On the trail of human rights in El Salvador

August 3, 1983

The writer has traveled to El Salvador several times during the past few years.

Organizing labor unions in El Salvador is a risky business. This is a nation in which many labor leaders have been killed, imprisoned, or driven into exile.

But the Salvadoreans on all sides are tough people, and that includes those caught in the middle. Take, for example, Jose Luis Grande Presa, secretary-general of El Salvador's General Confederation of Labor (CGT). He's survived an assassination attempt, death threats, and pressure from both the left and right.

Mr. Grande Presa says he's an optimist. He's optimistic in part, one presumes , because he's been able to rise from the position of garbage truck driver to labor leader. But he's optimistic mostly, he says, because he thinks there is still a chance to reform the Salvadorean system of government and, through elections, defeat extremists of both the left and right.

The latest reports from human rights organizations would seem to argue that Grande Presa is wrong. The US State Department, which attempts to put the best face on the situation, recently issued a report to the US Congress on human rights and reforms in El Salvador which was far from upbeat.

An American trade union delegation which visited El Salvador in June concluded that there is simply no labor union freedom in El Salvador. A state of siege still exists, and strikes are for the most part prohibited. Grande Presa and colleagues in the Christian Democratic Party, with which the labor leader has ties, are concerned that provisions in El Salvador's draft constitution will reverse the country's land-reform program.

But despite all this, Grande Presa contends that a middle way can be found between the solutions offered by the guerrillas on the left and the conservatives on the right.
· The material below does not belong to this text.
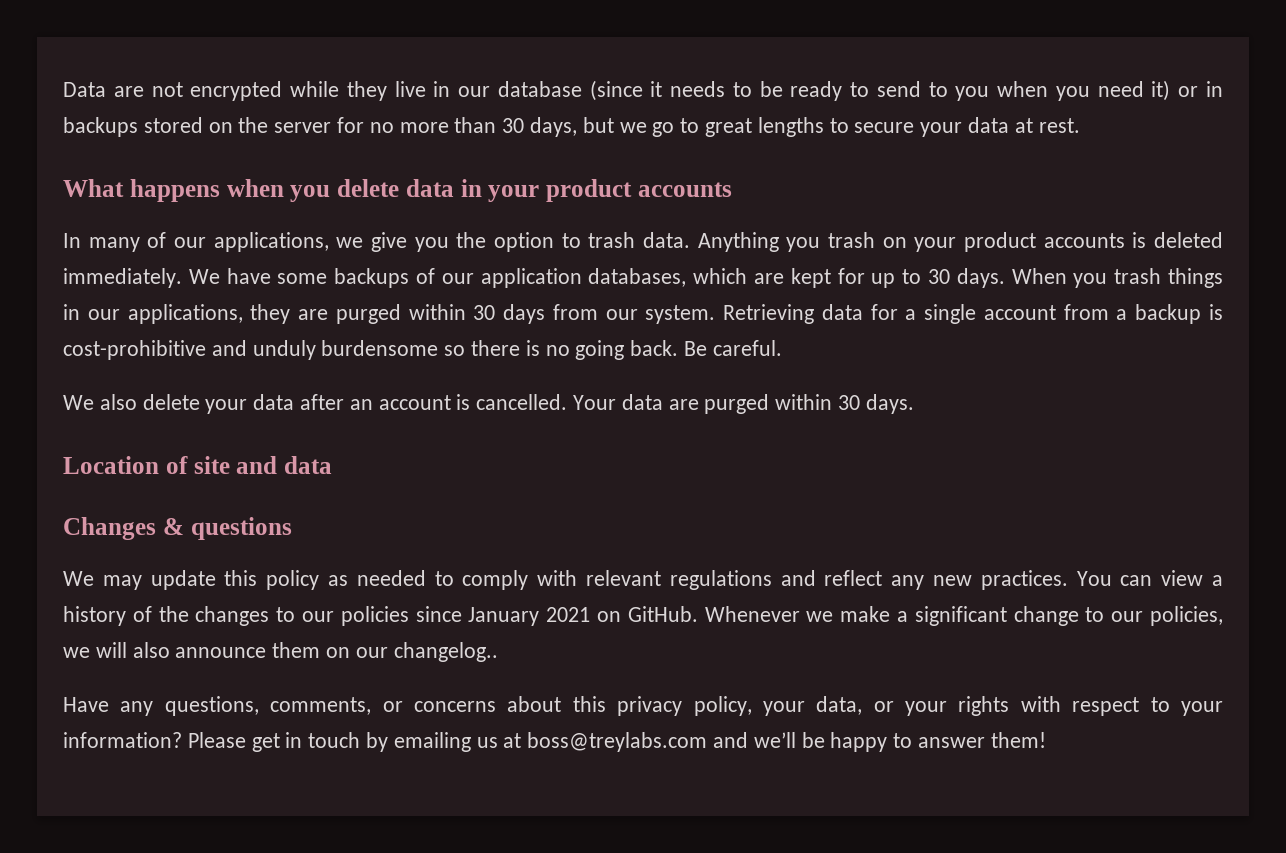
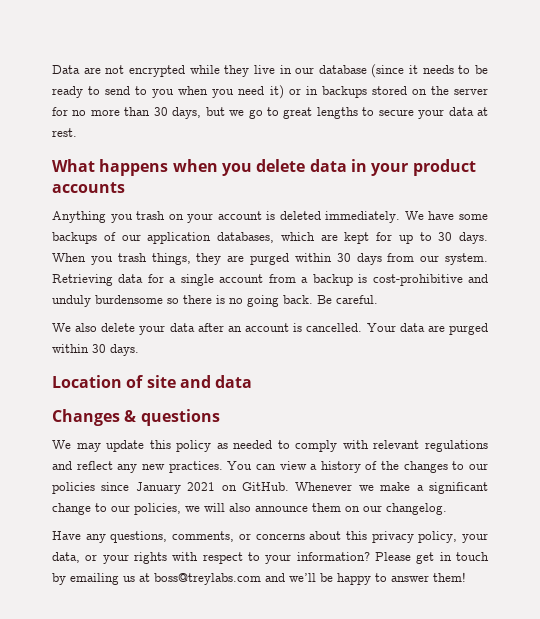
[63,232,690,252] In many of our applications, we give you the option to trash data. -> (125, 187) none
[963,232,1125,252] product accounts -> [217,211,262,220] account
[1167,268,1223,288] [63,304,243,324] things in our applications, -> [151,253,191,265] things,
[393,642,498,662] changelog.. -> [386,503,447,515] changelog.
In order for those who want nonviolent reform to succeed, however, he insists that a way must be found to control the right-wing death squads, some of which appear to be linked to elements of the Army and security forces. The death squads, he says, polarize the situation and help to keep the guerrilla movement alive.

Grande Presa said that an acquaintance who had contacts with the guerrillas once approached him and asked him to join one of the nonviolent organizations on the left. He said that he refused because he did not share the guerrillas' principles. Grande Presa, a short fireplug of a man with a round, leathery face, is an admirer of the Solidarity trade union movement in Poland. He does not agree with what has happened to workers in communist countries. He says that in 1982, guerrillas killed a number of farmers in a cooperative movement in San Vicente Province which has links with his labor group.

But the threats against Grande Presa himself have come from the right and not from the left. He said that in 1981, a right-wing death squad, apparently searching for Grande Presa, shot and killed one of his brothers. A year later, he received an anonymous threat in the mail. It said that he was to be ''eliminated.'' In July of 1983, two men driving a taxi smashed into his car, and then dragged him out and beat him, leaving him incapacitated for two months. In early May of this year he received a telephone call from a person who did not identify himself. The caller accused Grande Presa of being a Communist and said he had 48 hours to leave the country.

The latest incident occurred on May 16, when two men carrying weapons appeared at night outside Grande Presa's home. Grande Presa is certain that they were right-wing assassins looking for him and a nephew. The labor leader takes some comfort in the fact that the two men were later arrested by the national police, an organization which does not have a reputation for protecting innocent civilians. The two men turned out to be a former agent and a former sergeant in the police, Grande Presa said. They were released by the police because they lacked evidence against them, he said. But he added that their arrest showed that the performance of the police was improving. He said that just a few years ago, the police might have been working with the would-be assassins rather than against them.

Assistant Secretary of State Elliott Abrams, director of the US State Department's Bureau of Human Rights and Humanitarian Affairs, argues that the performance of the national police has ''significantly'' improved, particularly when it is compared with the performance of the other two Salvadorean security forces, the National Guard and the notorious treasury police.

Members of several independent human rights organizations in the United States would disagree with Mr. Abrams, however. They argue that while members of the national police may have grown more selective in the targets they pick, they are nonetheless responsible for numerous cases of abduction and torture.

The most heavily publicized case in recent months was that of Angel Ibarra, a Salvadorean physician working with the Lutheran Church's refugee program in El Salvador. The national police abducted Dr. Ibarra together with a Lutheran minister on April 26.

The police did not acknowledge they were holding the two until several days later, following protests both from the Lutheran Church and the US government. The pastor was released, but Ibarra remained in custody and was reportedly tortured at a private home maintained by the police not far from El Salvador's main airport.